Introduction
Efficient data management is essential for modern data warehouses, and Firebolt's primary indexing strategy plays a vital role. Inspired by ClickHouse, Firebolt has refined primary indexing to meet the low-latency needs of large-scale analytics workloads.
This blog post aims to provide a comprehensive understanding of primary indexing in Firebolt, covering the basics, the construction process as well as management of primary index, and the advantages and limitations involved. Using a real-world example of a 1TB query history dataset with over 90 million rows, we'll illustrate how Firebolt optimizes data handling. For this demonstration, the data is stored in S3 and managed by a small 8-node engine that processes 341 tablets. Below is a snippet showing how the `QueryHistory` table is created in Firebolt:
CREATE TABLE QueryHistory(
QueryID TEXT,
QueryText TEXT,
SubmitDate DATE,
EngineName TEXT,
SubmitTime DATE,
Latency INT,
-- additional columns...
) ;
By the end of this post, you will clearly understand how Firebolt leverages primary indexes to boost query performance, along with insights into the trade-offs that come with their implementation. With this knowledge, you’ll be better equipped to design effective indexing strategies tailored to your data needs.
Fundamentals of primary index
Before we explore how the primary index functions in Firebolt, let's revisit the fundamental concepts. A primary index is a crucial data structure employed by databases to efficiently organize and optimize the retrieval of records from a table. Its primary role is to streamline the process of searching and retrieving data based on the values in one or more columns, commonly referred to as the index key or keys.
While the primary index is often associated with the primary key columns of a table, it's important to note that it doesn't necessarily have to be limited to just the primary key. In traditional relational database management systems, the primary index usually matches the primary key, meaning there's one index entry for each row in the table. For instance, in a scenario with a dataset of 10 million rows, the primary index would contain the same number of entries. This design choice enables the rapid location of specific rows, resulting in highly efficient lookup queries and point updates. However, this efficiency comes at a cost. The primary index imposes additional resource requirements in terms of both disk and memory usage. Moreover, the insertion of new rows into the table and the corresponding entries into the index becomes a more resource-intensive process. This issue is further exacerbated as the volume of data increases, potentially impacting overall system performance.
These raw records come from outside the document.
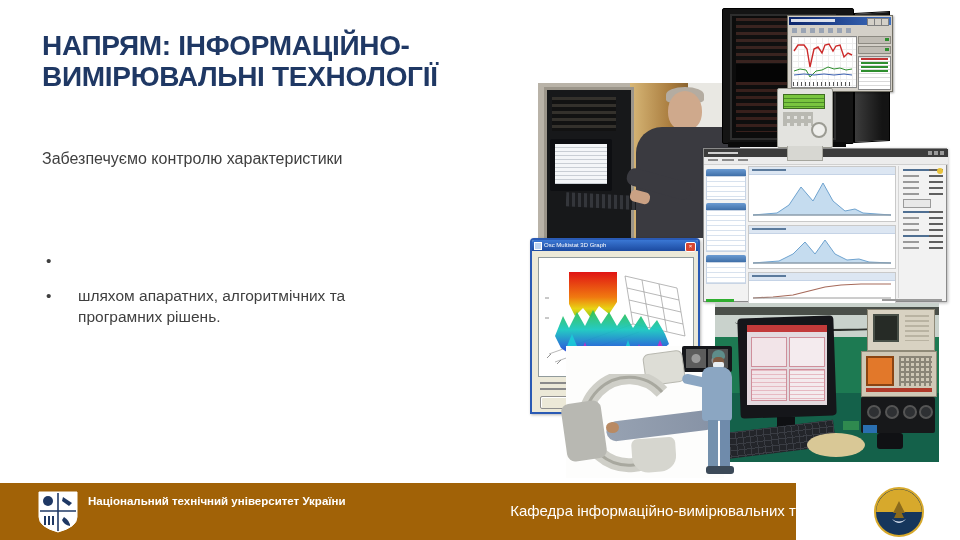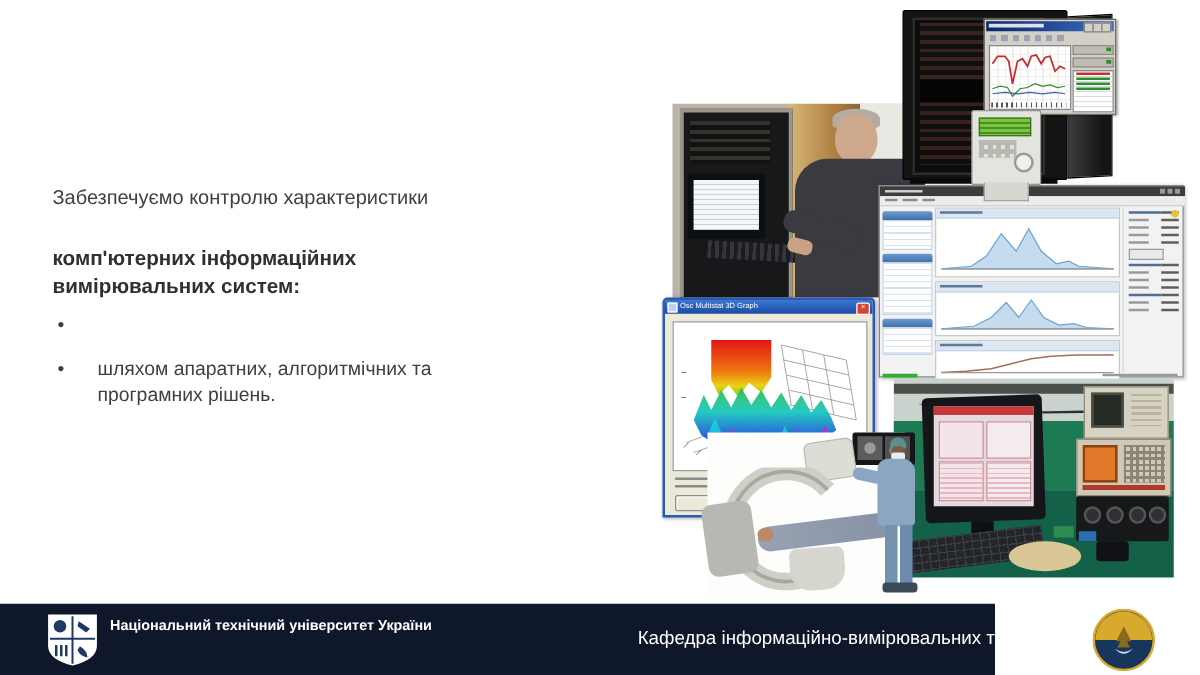--- a/index.html
+++ b/index.html
@@ -152,35 +152,38 @@
   .lab-an-k{left:184px;top:53px;width:33px;height:30px;background:repeating-linear-gradient(90deg,#8a8577 0 2px,transparent 2px 5px),repeating-linear-gradient(#8a8577 0 2px,transparent 2px 5px);}
   .lab-an-red{left:151px;top:85px;width:66px;height:4px;background:#b03a2a;}
   .lab-pw{left:146px;top:94px;width:74px;height:36px;background:#17181a;border-radius:2px;}
   .lab-knob{top:8px;width:10px;height:10px;border-radius:50%;background:#2e3033;border:2px solid #555;}
   .lab-pad{left:92px;top:130px;width:58px;height:24px;background:#d9c896;border-radius:50%;}
   .lab-pcb1{left:128px;top:118px;width:16px;height:9px;background:#2f8a4f;}
   .lab-pcb2{left:148px;top:122px;width:14px;height:8px;background:#2a6fb0;}
   .lab-meter2{left:162px;top:130px;width:26px;height:16px;background:#101114;border-radius:3px;}
 
   
-  .footer{left:0;top:483px;width:796px;height:57px;background:#0f172a;z-index:10;}
+  .footer{left:0;top:483px;width:796px;height:57px;background:#a16207;z-index:10;}
   .f-logo{left:38px;top:8px;width:40px;height:42px;}
   .f-uni{left:88px;top:11px;color:#ffffff;font-size:11.5px;font-weight:bold;line-height:15px;width:420px;}
   .f-dept{left:470px;top:19px;width:392px;color:#ffffff;font-size:15px;text-align:right;}
   .f-emb{left:874px;top:4px;width:50px;height:50px;}
 </style>
 </head>
 <body>
 
 <div class="slide">
 
+  <div class="abs title">
+    <div>НАПРЯМ: ІНФОРМАЦІЙНО-</div>
+    <div>ВИМІРЮВАЛЬНІ ТЕХНОЛОГІЇ</div>
+  </div>
 
   <div class="abs intro">Забезпечуємо контролю характеристики</div>
 
-  <div class="abs subhead">комп'ютерних інформаційних вимірювальних систем:</div>
 
   <div class="abs bullets">
     <div class="bullet">
       <span class="dot">•</span>
     </div>
     <div class="bullet">
       <span class="dot">•</span>
       <span class="btxt">шляхом апаратних, алгоритмічних та програмних рішень.</span>
     </div>
   </div>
While it's typical to have a primary index on primary key columns for data integrity and efficient lookup, it's not always optimal for performance. For instance, if a table has a composite primary key or if we frequently retrieve data by filtering using columns beyond the primary key, relying solely on the primary index may lead to suboptimal query performance. Let's consider a running example of a query history table in a database that records the execution history of various queries. Each entry in this table might have a unique identifier (query ID) as its primary key, along with additional columns such as query text, execution time, user ID, and timestamp. In this scenario, while the primary index on the query ID ensures uniqueness and facilitates quick retrieval of specific query executions, it may not efficiently support certain query patterns. For example, if there's a common requirement to retrieve all queries executed by a particular user within a specific time range, querying solely based on the primary index might not be the most efficient approach. By creating an additional index on columns like user ID and timestamp, specifically tailored to support such query patterns, the database can optimize performance by directly accessing relevant entries without scanning the entire table. This illustrates the importance of considering query patterns and access requirements when designing indexing strategies, even in tables where the primary key is straightforward. Moreover, factors like uneven data distribution, concurrency requirements, and storage overhead should also be considered when designing indexing strategies. It's essential to strike a balance between ensuring data integrity, optimizing query performance, and managing resource utilization effectively.
Primary Index in Firebolt
In the context of Firebolt, which is known for its cloud-native and high-performance analytics capabilities, the implementation of primary indexes has optimizations and variations compared to traditional systems. Firebolt is designed to handle large-scale analytics workloads, and its approach to indexing involves considerations for both performance and resource efficiency.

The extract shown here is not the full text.